Instructions to follow:
What is needed is an exact copy of all the lines below.

Top of Given entries

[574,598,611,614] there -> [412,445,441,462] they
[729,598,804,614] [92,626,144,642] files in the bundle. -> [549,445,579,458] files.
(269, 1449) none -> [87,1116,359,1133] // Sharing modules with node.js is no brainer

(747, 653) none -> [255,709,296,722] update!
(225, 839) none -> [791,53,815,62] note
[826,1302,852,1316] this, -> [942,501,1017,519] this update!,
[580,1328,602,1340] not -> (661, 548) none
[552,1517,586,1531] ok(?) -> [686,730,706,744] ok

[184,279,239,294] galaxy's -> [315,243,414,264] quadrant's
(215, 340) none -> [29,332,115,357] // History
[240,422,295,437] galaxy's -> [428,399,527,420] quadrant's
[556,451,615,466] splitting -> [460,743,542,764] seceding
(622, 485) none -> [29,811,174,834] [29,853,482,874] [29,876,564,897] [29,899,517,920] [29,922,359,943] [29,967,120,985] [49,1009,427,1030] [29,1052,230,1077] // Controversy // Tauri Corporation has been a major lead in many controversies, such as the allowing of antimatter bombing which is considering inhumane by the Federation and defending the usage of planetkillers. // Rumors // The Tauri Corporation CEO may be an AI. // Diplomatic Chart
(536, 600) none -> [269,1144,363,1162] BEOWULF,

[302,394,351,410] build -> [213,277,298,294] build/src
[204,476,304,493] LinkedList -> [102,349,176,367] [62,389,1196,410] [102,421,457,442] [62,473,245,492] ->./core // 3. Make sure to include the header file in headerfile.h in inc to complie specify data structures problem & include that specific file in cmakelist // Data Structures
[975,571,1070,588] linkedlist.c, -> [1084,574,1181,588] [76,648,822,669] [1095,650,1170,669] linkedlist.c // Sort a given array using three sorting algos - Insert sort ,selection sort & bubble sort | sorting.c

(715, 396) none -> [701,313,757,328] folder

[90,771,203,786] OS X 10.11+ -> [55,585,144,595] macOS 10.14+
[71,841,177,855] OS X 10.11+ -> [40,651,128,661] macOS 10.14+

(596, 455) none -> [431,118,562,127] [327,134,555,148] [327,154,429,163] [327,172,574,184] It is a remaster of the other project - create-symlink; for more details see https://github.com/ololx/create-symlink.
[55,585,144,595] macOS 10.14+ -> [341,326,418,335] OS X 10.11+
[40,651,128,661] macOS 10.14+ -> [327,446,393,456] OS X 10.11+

Bottom of Given entries

Solved exercise:
[574,598,611,614] there -> [412,445,441,462] they
[729,598,804,614] [92,626,144,642] files in the bundle. -> [549,445,579,458] files.
(269, 1449) none -> [87,1116,359,1133] // Sharing modules with node.js is no brainer

(747, 653) none -> [255,709,296,722] update!
(225, 839) none -> [791,53,815,62] note
[826,1302,852,1316] this, -> [942,501,1017,519] this update!,
[580,1328,602,1340] not -> (661, 548) none
[552,1517,586,1531] ok(?) -> [686,730,706,744] ok

[184,279,239,294] galaxy's -> [315,243,414,264] quadrant's
(215, 340) none -> [29,332,115,357] // History
[240,422,295,437] galaxy's -> [428,399,527,420] quadrant's
[556,451,615,466] splitting -> [460,743,542,764] seceding
(622, 485) none -> [29,811,174,834] [29,853,482,874] [29,876,564,897] [29,899,517,920] [29,922,359,943] [29,967,120,985] [49,1009,427,1030] [29,1052,230,1077] // Controversy // Tauri Corporation has been a major lead in many controversies, such as the allowing of antimatter bombing which is considering inhumane by the Federation and defending the usage of planetkillers. // Rumors // The Tauri Corporation CEO may be an AI. // Diplomatic Chart
(536, 600) none -> [269,1144,363,1162] BEOWULF,

[302,394,351,410] build -> [213,277,298,294] build/src
[204,476,304,493] LinkedList -> [102,349,176,367] [62,389,1196,410] [102,421,457,442] [62,473,245,492] ->./core // 3. Make sure to include the header file in headerfile.h in inc to complie specify data structures problem & include that specific file in cmakelist // Data Structures
[975,571,1070,588] linkedlist.c, -> [1084,574,1181,588] [76,648,822,669] [1095,650,1170,669] linkedlist.c // Sort a given array using three sorting algos - Insert sort ,selection sort & bubble sort | sorting.c

(715, 396) none -> [701,313,757,328] folder

[90,771,203,786] OS X 10.11+ -> [55,585,144,595] macOS 10.14+
[71,841,177,855] OS X 10.11+ -> [40,651,128,661] macOS 10.14+

(596, 455) none -> [431,118,562,127] [327,134,555,148] [327,154,429,163] [327,172,574,184] It is a remaster of the other project - create-symlink; for more details see https://github.com/ololx/create-symlink.
[55,585,144,595] macOS 10.14+ -> [341,326,418,335] OS X 10.11+
[40,651,128,661] macOS 10.14+ -> [327,446,393,456] OS X 10.11+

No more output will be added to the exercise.